The magnitude of what his teams had discovered meant Salati felt compelled to enter the debate about deforestation: “It is important that we all ask ourselves: if the forest is destroyed through deforestation and global warming, what will happen to the climate in the rest of Brazil?”

Unfortunately Brazil’s new climate chaos now appears to be providing an answer, as huge chunks of the forest have been destroyed while the planet’s temperature has kept ticking up ever since Salati started publishing his research.

Intense downpours

Brazil appears to be becoming a country where, paradoxically, both droughts and severe flooding are ever more frequent. Rain is less reliable and when it does fall, it increasingly comes down in intense downpours that dump record volumes of water in damagingly short time spans.

Bahia, Minas Gerias and São Paulo have all already suffered severe flooding this rainy season and last week it was the turn of Rio de Janeiro state.

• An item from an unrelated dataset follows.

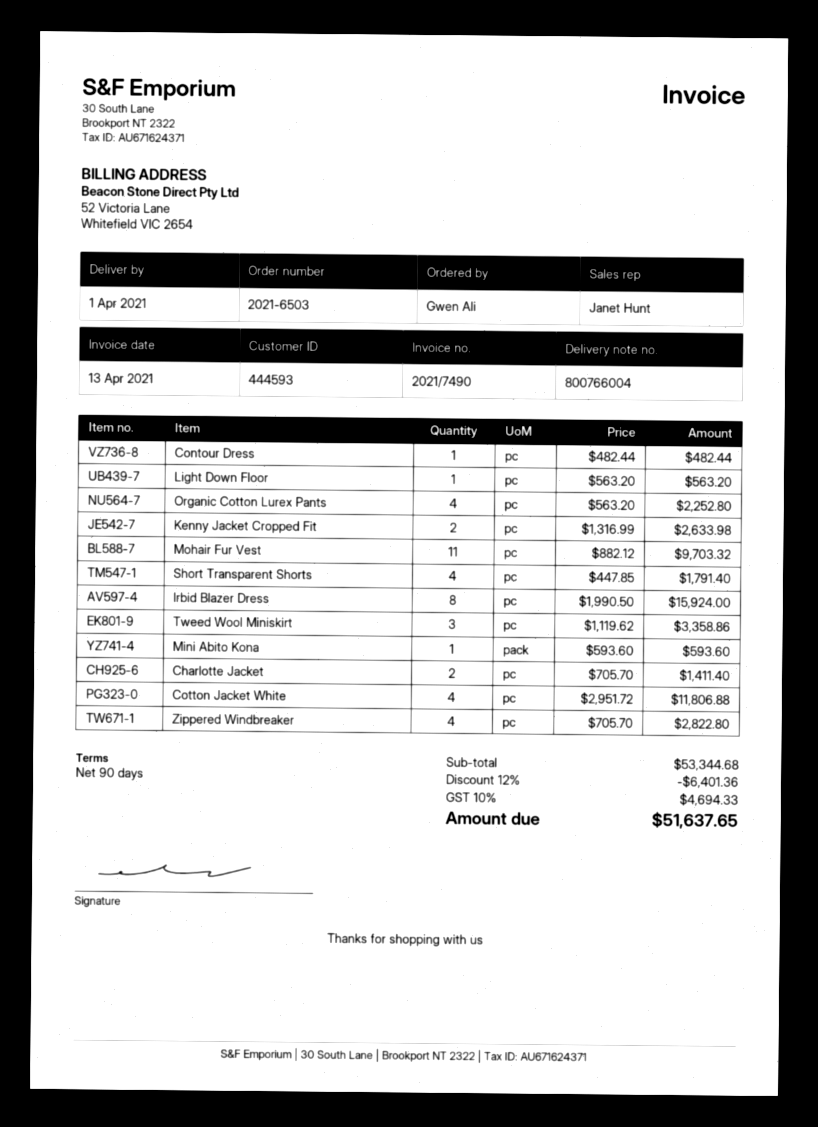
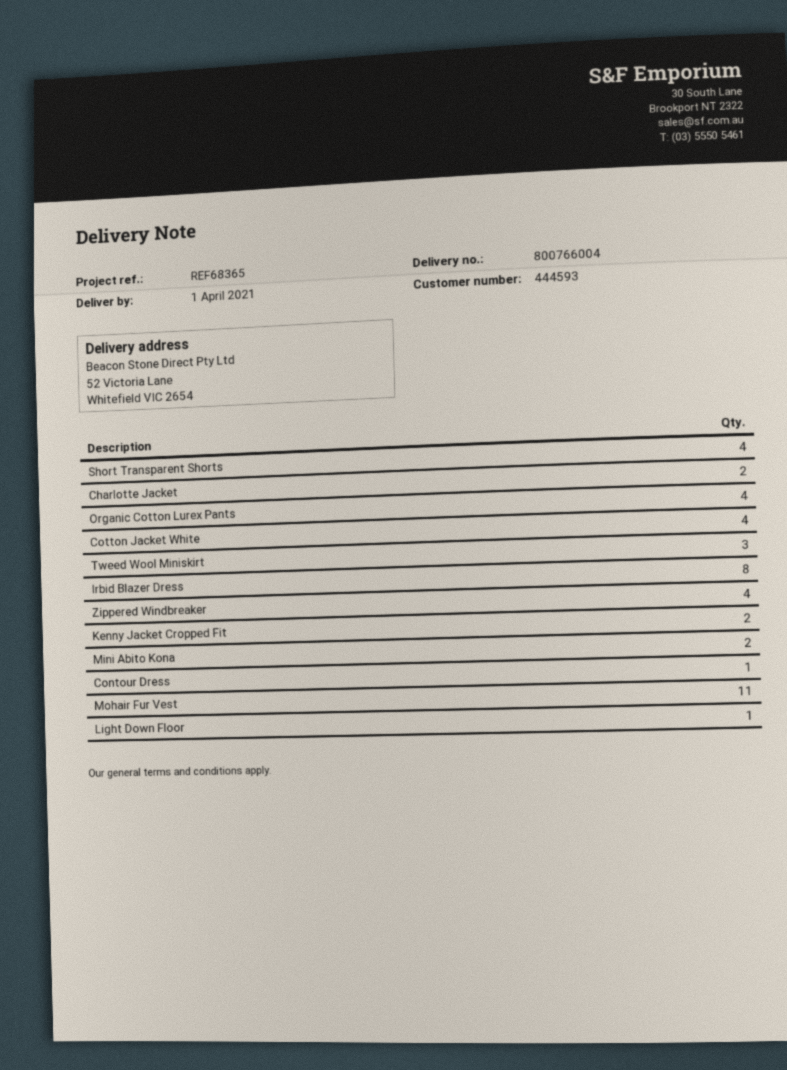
Mini Abito Kona: 1 -> 2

On Tuesday, the old imperial summer capital of Petrópolis suffered its highest daily rainfall in more than 90 years.

In just four hours, more rain fell on the mountain resort than the expected monthly average for February. The result was the deadliest day yet of the rainy season. Flood water and mudslides crashed down the town’s steep valley walls, destroying whole neighbourhoods. As of Sunday there were 152 people confirmed dead and rescuers are desperately searching for 165 who are still missing.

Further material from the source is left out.